Pero volviendo a lo anterior. Si a todos los datos antes enunciados añadimos que cada vez es mayor el número de jubilados, prejubilados y personas ociosas en general; que éstas son cada vez más longevas y se encuentran en buen estado de forma (muchos individuos se retiran o son retirados antes de cumplir los sesenta); y que en España hay ya unos siete meses de buen tiempo al año (y más que habrá, con el calentamiento global), lo cual invita a echarse a la calle sin cesar; entonces yo no sé si alguien se ha dado cuenta de la explosiva combinación: masas de sujetos semianalfabetos, inactivos pero con energías y salud, nada interesados en política pero dispuestos a manifestarse por cualquier cosa -un cabreo o un bocadillo-, que no leen apenas y además no comprenden, con un montón de años por delante para estarse mano sobre mano, ver programas de cotilleos y vergas o, como alternativa casi única, salir a la calle a armar bulla.

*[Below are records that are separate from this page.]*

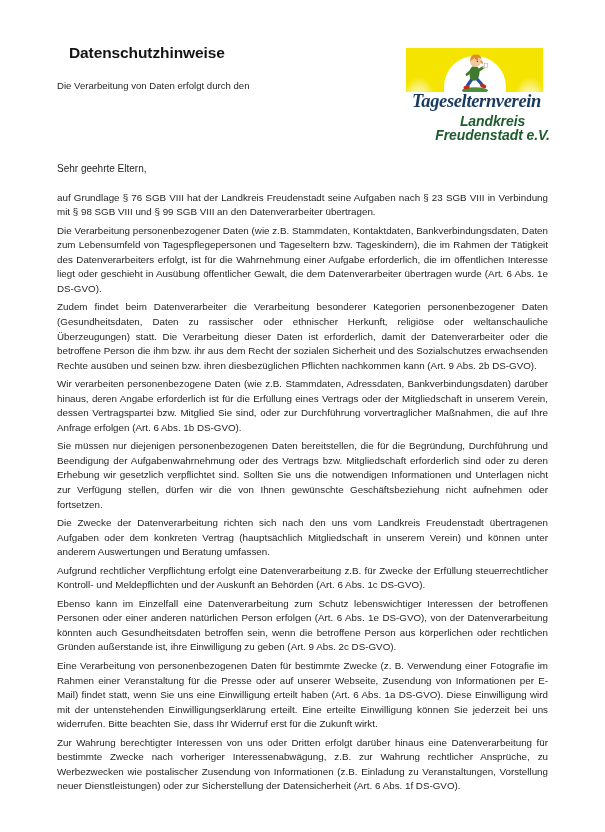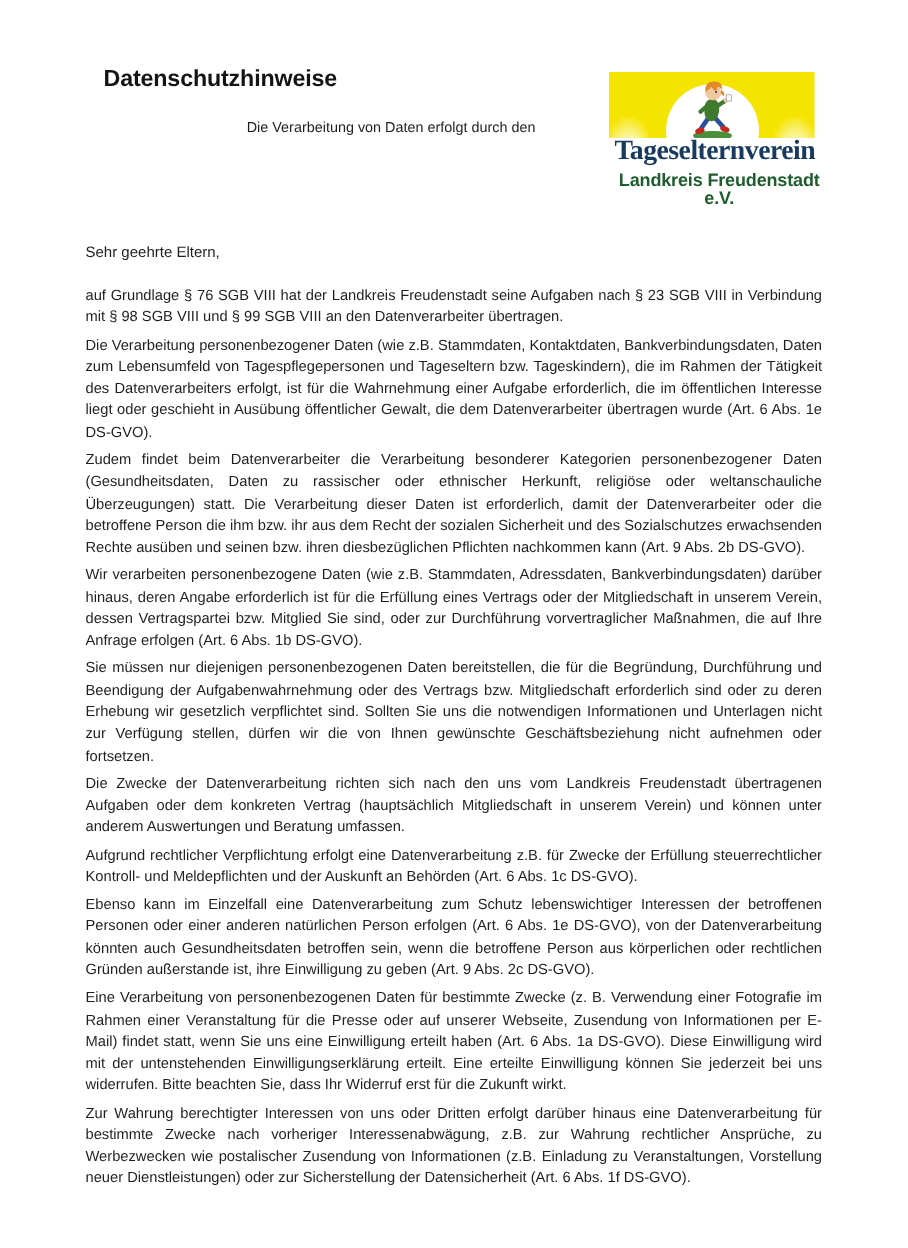--- a/index.html
+++ b/index.html
@@ -49,7 +49,7 @@
     color: #1f1f1f;
     max-width: 300px;
   }
-  .intro-block .line { display: block; white-space: nowrap; text-align: right; }
+  .intro-block .line { display: block; white-space: nowrap; }
   .intro-block .bold { font-weight: bold; }
   .intro-block .ital { font-style: italic; font-weight: bold; }
 

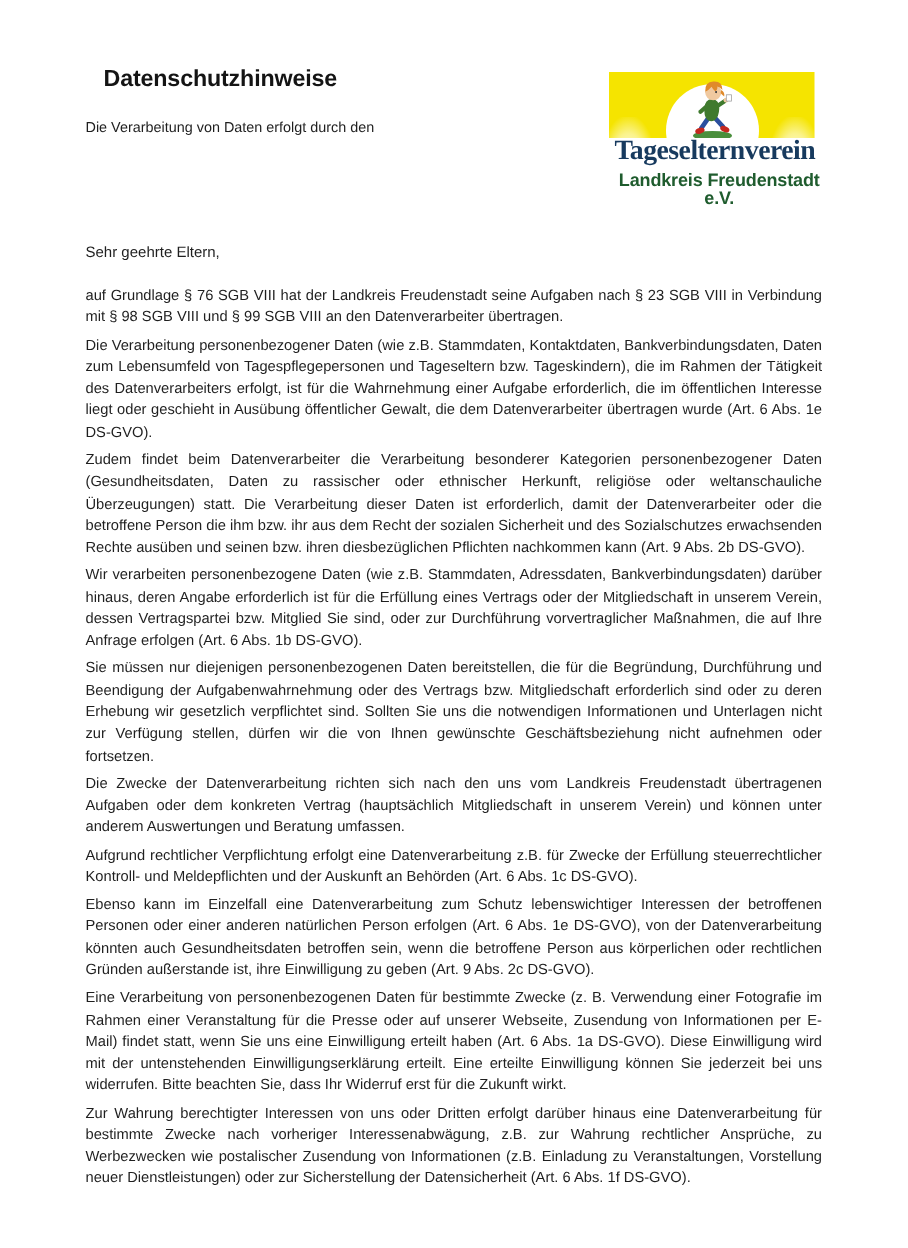--- a/index.html
+++ b/index.html
@@ -60,6 +60,7 @@
     top: 44px;
     width: 145px;
     height: 92px;
+    font-style: italic;
   }
   .logo-banner {
     position: absolute;

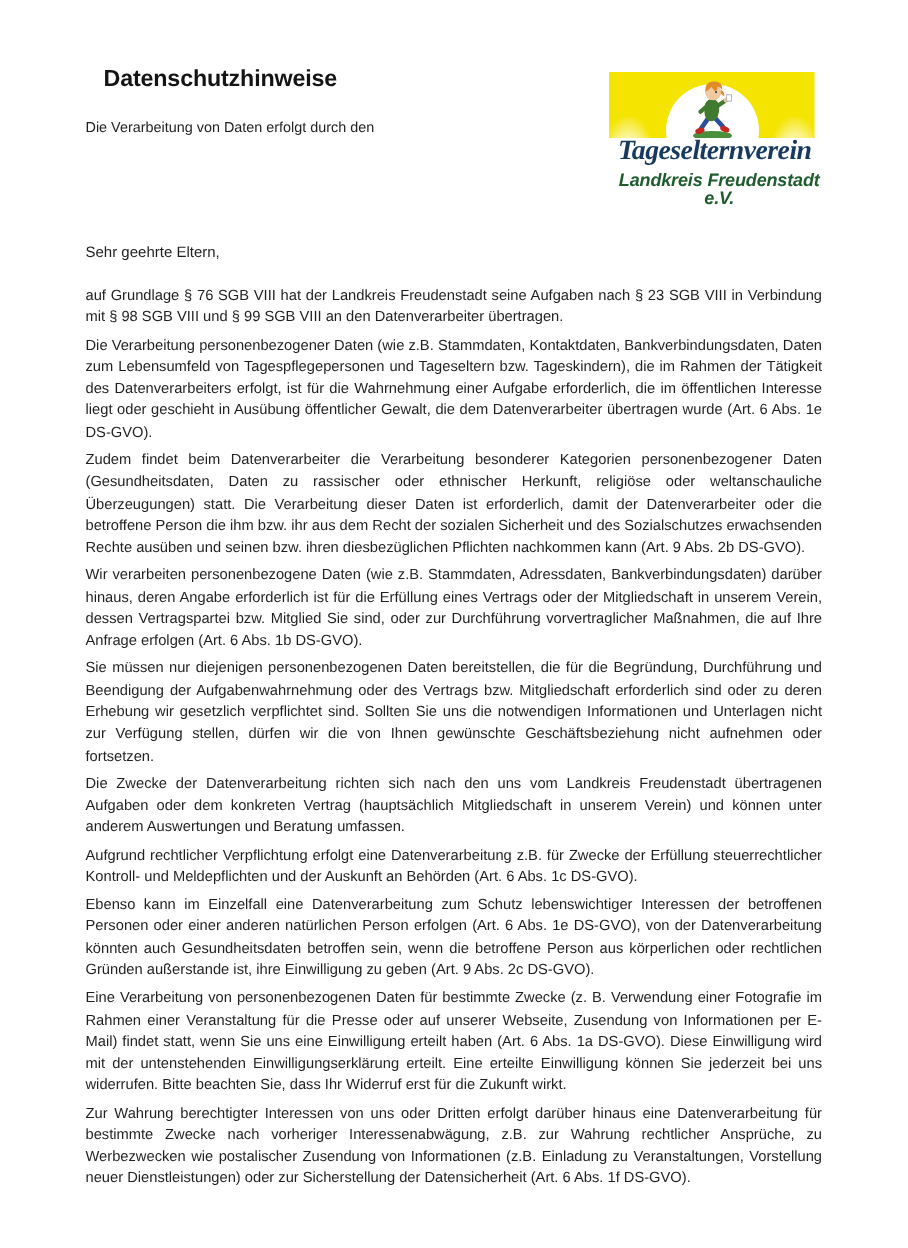--- a/index.html
+++ b/index.html
@@ -117,13 +117,13 @@
   }
   .logo-sub {
     position: absolute;
-    left: 3px;
+    left: 16px;
     top: 70px;
     width: 145px;
     text-align: center;
     font-family: "Liberation Sans", sans-serif;
     font-weight: bold;
-    font-size: 12px;
+    font-size: 14px;
     letter-spacing: -0.1px;
     color: #1f5c2e;
     line-height: 1;

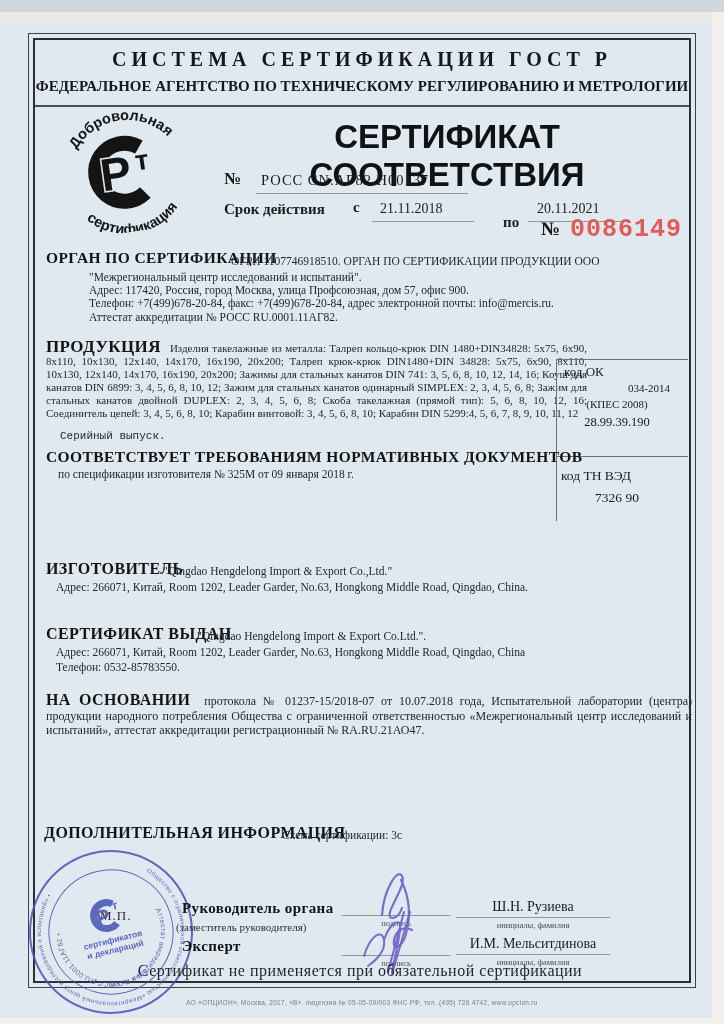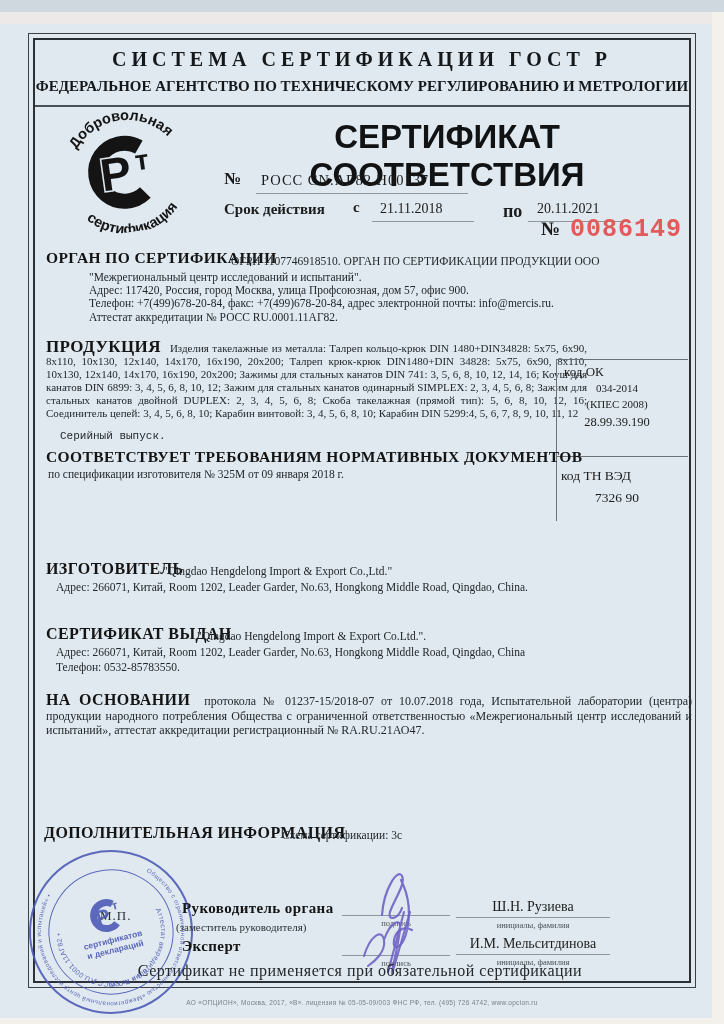--- a/index.html
+++ b/index.html
@@ -64,7 +64,7 @@
   <div class="abs ser b" style="left:353px;top:187px;font-size:15px;">с</div>
   <div class="abs ser" style="left:380px;top:189px;font-size:14px;">21.11.2018</div>
   <div class="abs thinline" style="left:372px;top:209px;width:102px;height:1px;"></div>
-  <div class="abs ser b" style="left:503px;top:189px;font-size:18px;">по</div>
+  <div class="abs ser b" style="left:503px;top:202px;font-size:15px;">по</div>
   <div class="abs ser" style="left:537px;top:189px;font-size:14px;">20.11.2021</div>
   <div class="abs thinline" style="left:528px;top:209px;width:102px;height:1px;"></div>
 

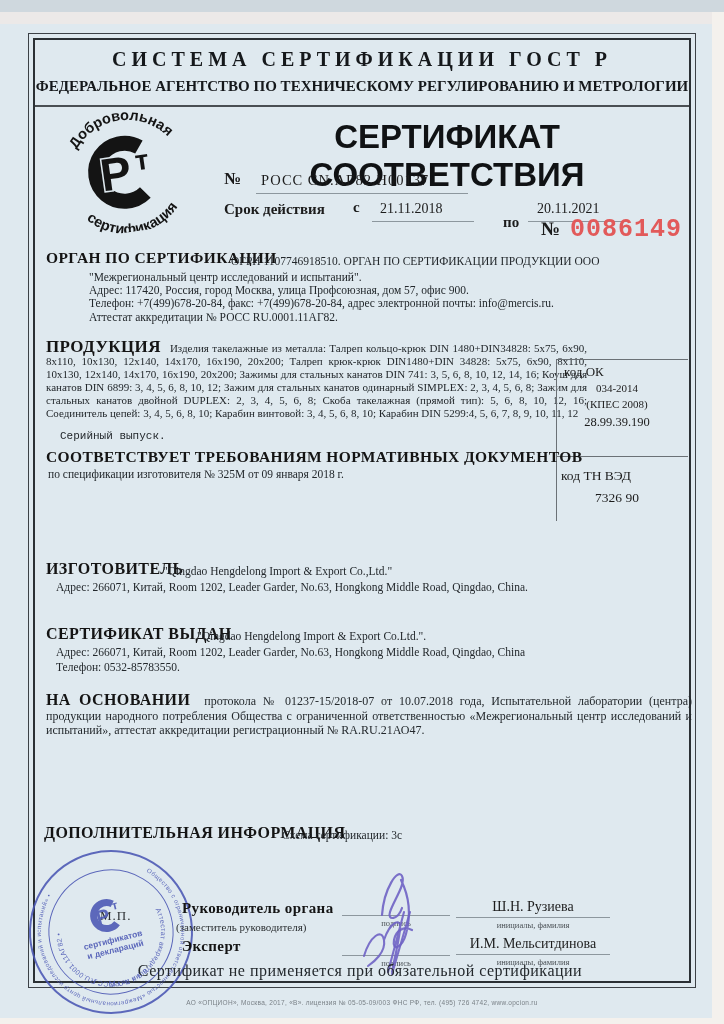--- a/index.html
+++ b/index.html
@@ -89,7 +89,7 @@
   <div class="abs line" style="left:556px;top:347px;width:132px;height:1px;background:#6b7176;"></div>
   <div class="abs line" style="left:556px;top:444px;width:132px;height:1px;background:#6b7176;"></div>
   <div class="abs ser" style="left:564px;top:352px;font-size:13px;">код ОК</div>
-  <div class="abs ser ctr" style="left:556px;top:370px;width:122px;font-size:11px;text-align:center;">034-2014</div>
+  <div class="abs ser ctr" style="left:588px;top:370px;width:122px;font-size:11px;text-align:center;">034-2014</div>
   <div class="abs ser ctr" style="left:556px;top:386px;width:122px;font-size:11px;">(КПЕС 2008)</div>
   <div class="abs ser ctr" style="left:556px;top:403px;width:122px;font-size:12.5px;">28.99.39.190</div>
   <div class="abs ser" style="left:561px;top:456px;font-size:13.5px;">код ТН ВЭД</div>

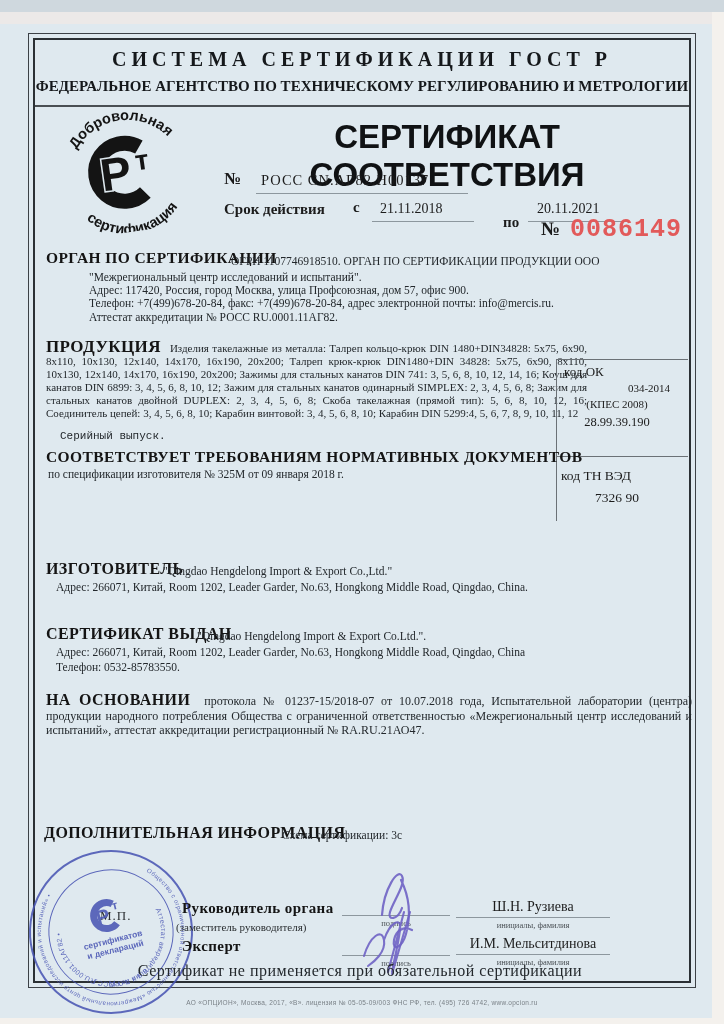--- a/index.html
+++ b/index.html
@@ -96,7 +96,7 @@
   <div class="abs ser ctr" style="left:556px;top:478px;width:122px;font-size:13.5px;">7326 90</div>
 
   <div class="abs sh" style="left:46px;top:436px;font-size:15.5px;">СООТВЕТСТВУЕТ ТРЕБОВАНИЯМ НОРМАТИВНЫХ ДОКУМЕНТОВ</div>
-  <div class="abs ser small" style="left:48px;top:456px;">по спецификации изготовителя № 325М от 09 января 2018 г.</div>
+  <div class="abs ser small" style="left:58px;top:456px;">по спецификации изготовителя № 325М от 09 января 2018 г.</div>
 
   <div class="abs sh" style="left:46px;top:548px;font-size:16px;">ИЗГОТОВИТЕЛЬ</div>
   <div class="abs ser small" style="left:163px;top:553px;">"Qingdao Hengdelong Import &amp; Export Co.,Ltd."</div>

No da la impresión de que nadie haya reparado en el problema. Ya sé que hay jubilados que aprovechan su tiempo libre, llenos de intereses y curiosidad. Pero más hay, sin duda, que no saben qué hacer consigo mismos. Y no cabe duda de que andar indignado y encolerizado es una de las cosas que más llenan y distraen, y de fácil renovación. Si uno pone la Cope de buena mañana, se deja inocular el odio, el encabronamiento y la mala follá que brotan invariablemente de esa emisora episcopal, y se enciende a base de bien, bueno, es innegable que quien no tiene nada que hacer se siente vivo y casi útil. Y si le proponen a uno una concentración, en la que va a desfogarse y a ver a los conocidos, de la que los periódicos y televisiones van a dar cuenta haciéndolo sentirse protagonista, ¿cómo se la va a perder? Y así, de un tiempo a esta parte, con manifestación o sin ella, abundan en nuestras calles previejos y previejas furiosos, malhumorados, descorteses, coléricos, que bufan por cualquier nimiedad y que en ocasiones van armados de bastones, o de perros que están dispuestos a lanzarle a cualquiera que les lleve la contraria o les caiga mal. Tómenselo a broma, pero, por si no hubiera ya bastante con las mafias, los neonazis, los antisistema borroka, las bandas latinas, los atracadores y demás, nos han creado otra figura, la del jubilado iracundo, que también invita a cruzarse de acera cuando se topa uno con ella.